• Work order: Starting at the line below with "font-size: 17px ->" and stopping at the line with "gap: 6px ->", please print each line exactly, those two included, and skip every picture.

• Data to examine:
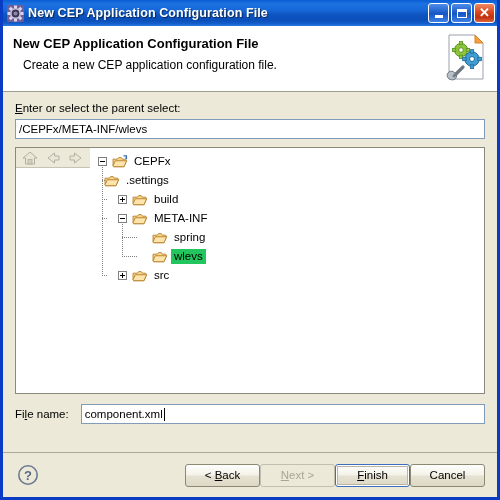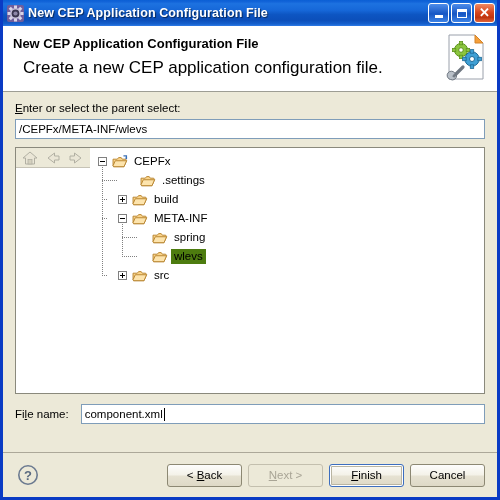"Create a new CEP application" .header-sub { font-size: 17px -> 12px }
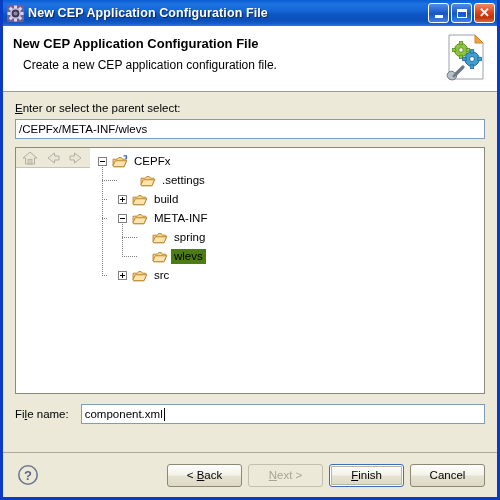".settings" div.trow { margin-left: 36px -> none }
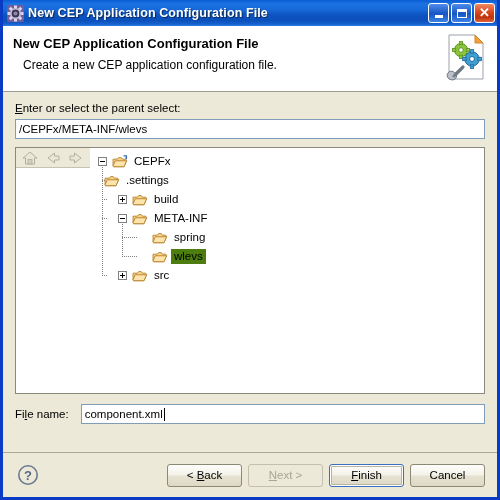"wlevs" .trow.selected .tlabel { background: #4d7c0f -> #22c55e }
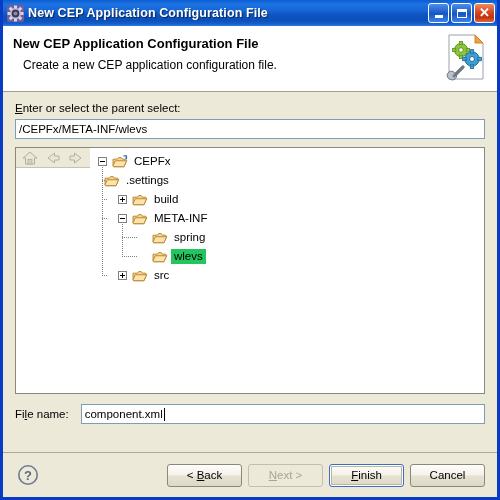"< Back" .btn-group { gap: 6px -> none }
...
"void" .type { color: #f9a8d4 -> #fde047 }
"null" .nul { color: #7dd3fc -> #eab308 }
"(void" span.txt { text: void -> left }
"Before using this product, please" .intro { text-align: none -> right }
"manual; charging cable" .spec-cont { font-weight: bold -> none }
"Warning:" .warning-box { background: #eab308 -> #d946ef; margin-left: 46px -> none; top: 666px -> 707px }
==
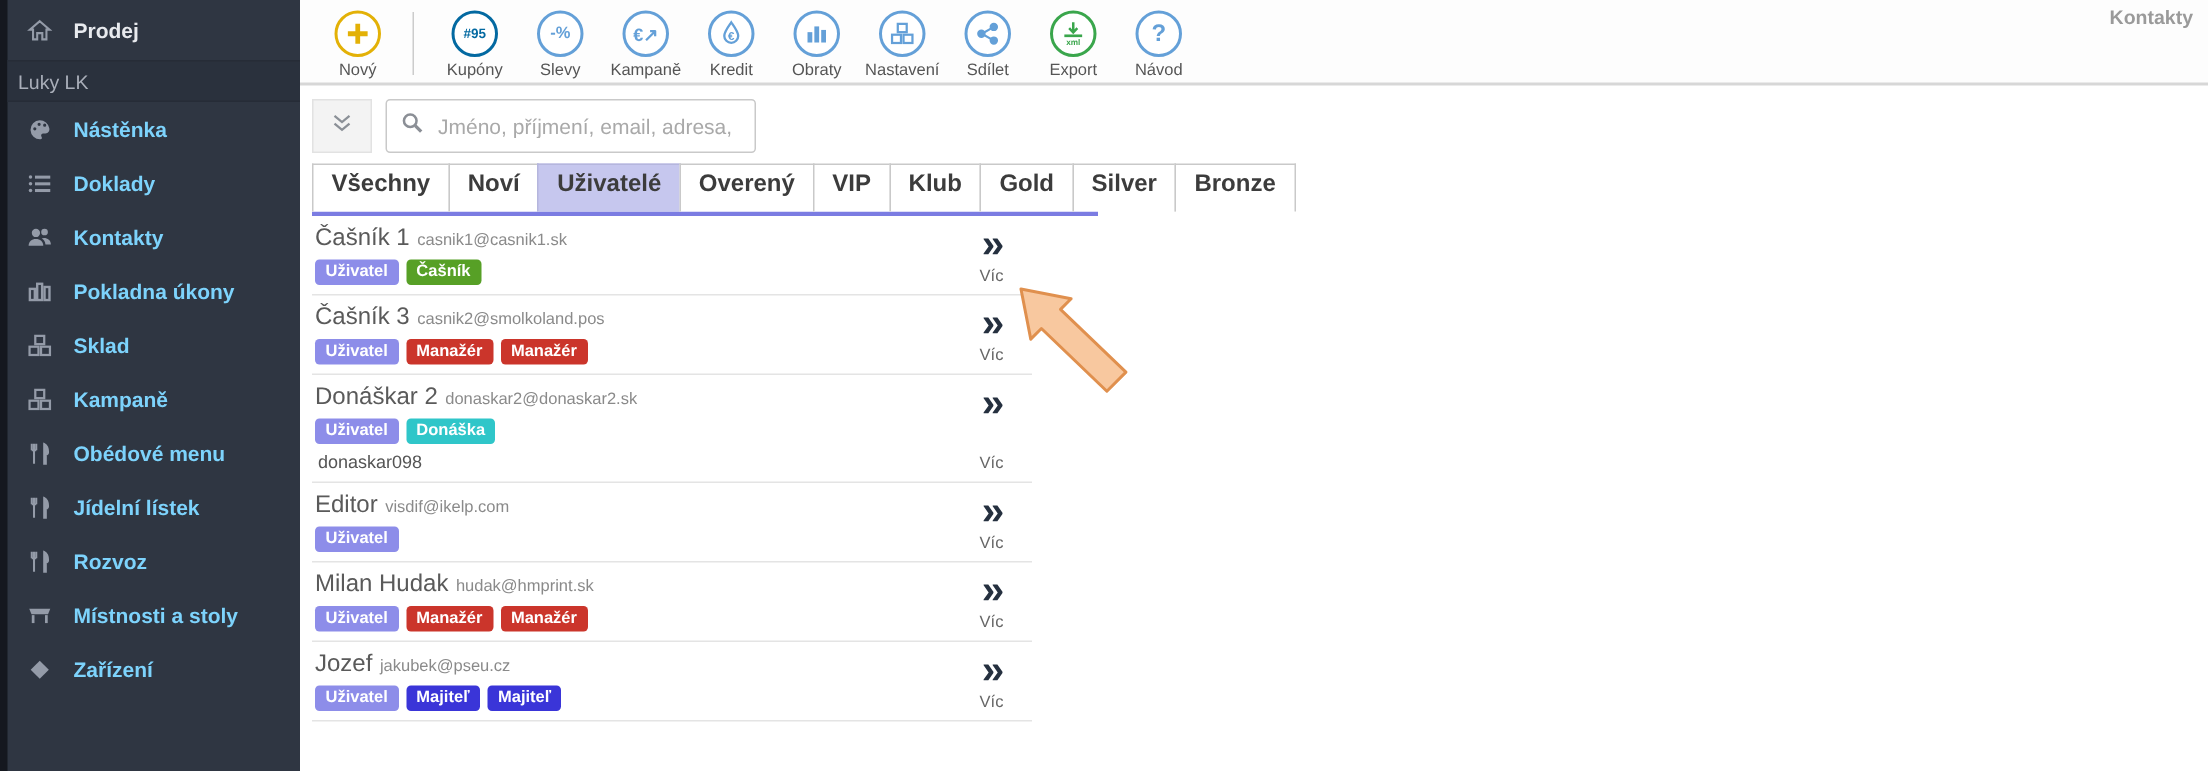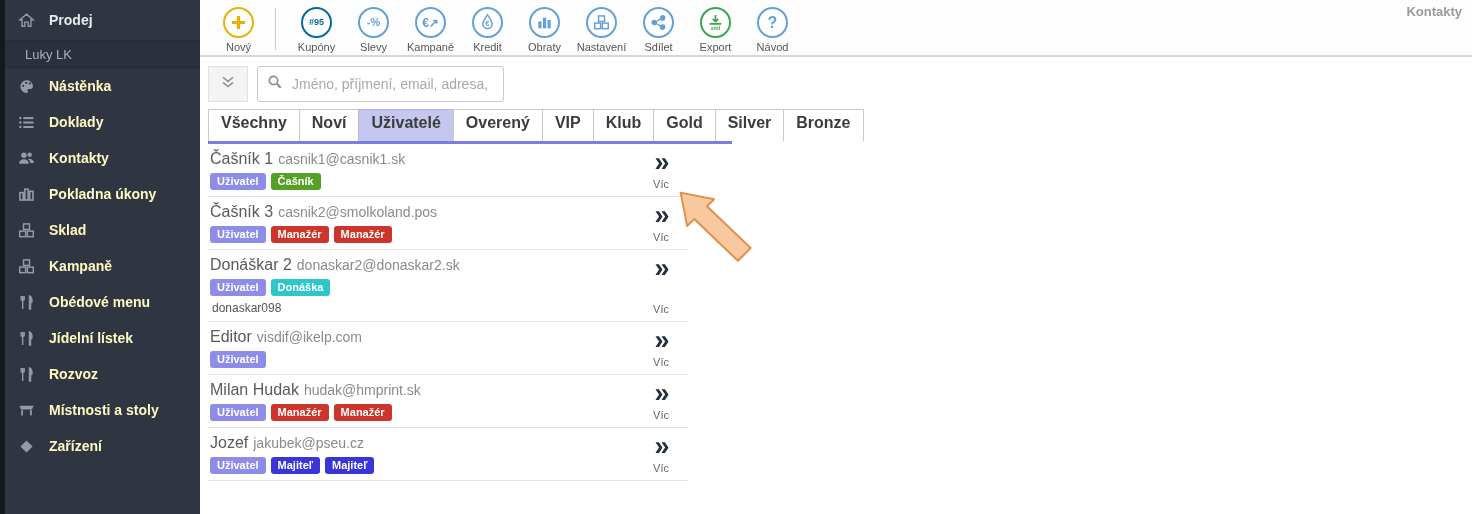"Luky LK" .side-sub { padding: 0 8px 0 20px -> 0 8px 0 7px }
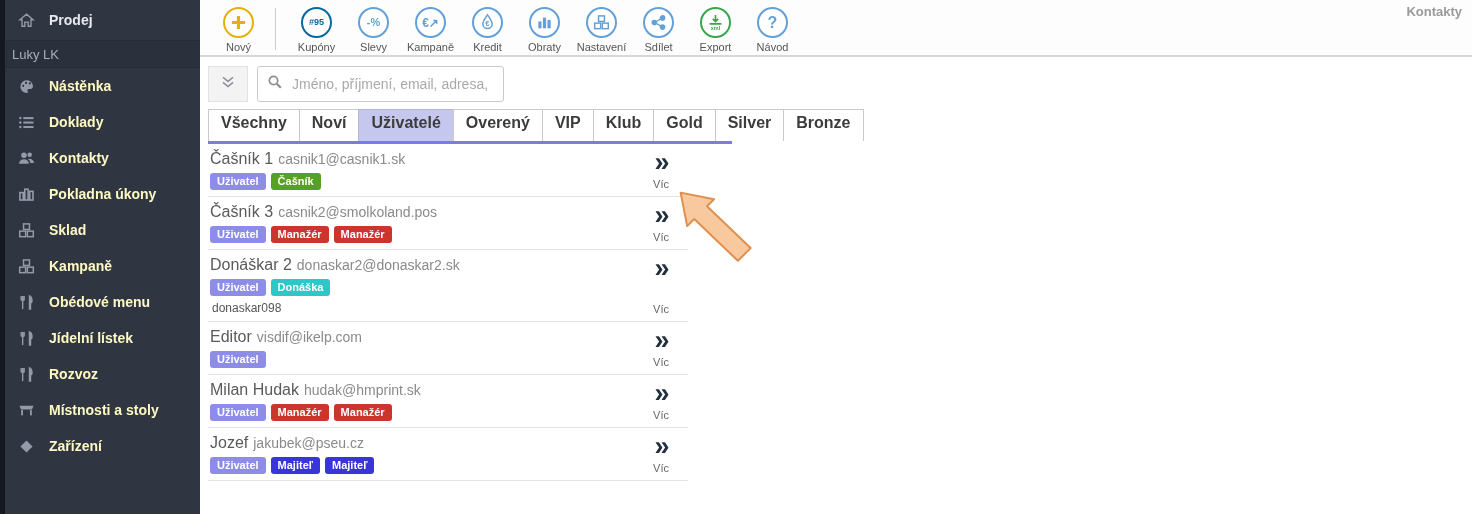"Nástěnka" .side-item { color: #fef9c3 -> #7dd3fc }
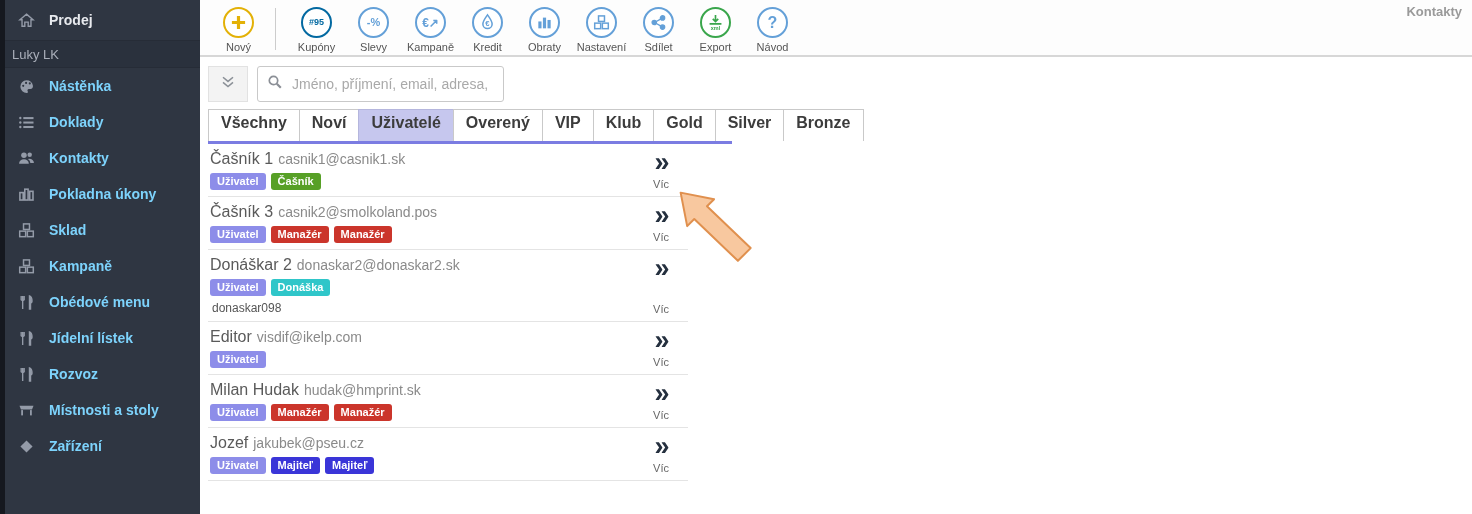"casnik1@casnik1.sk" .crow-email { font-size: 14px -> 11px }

• Solution:
"Create a new CEP application" .header-sub { font-size: 17px -> 12px }
".settings" div.trow { margin-left: 36px -> none }
"wlevs" .trow.selected .tlabel { background: #4d7c0f -> #22c55e }
"< Back" .btn-group { gap: 6px -> none }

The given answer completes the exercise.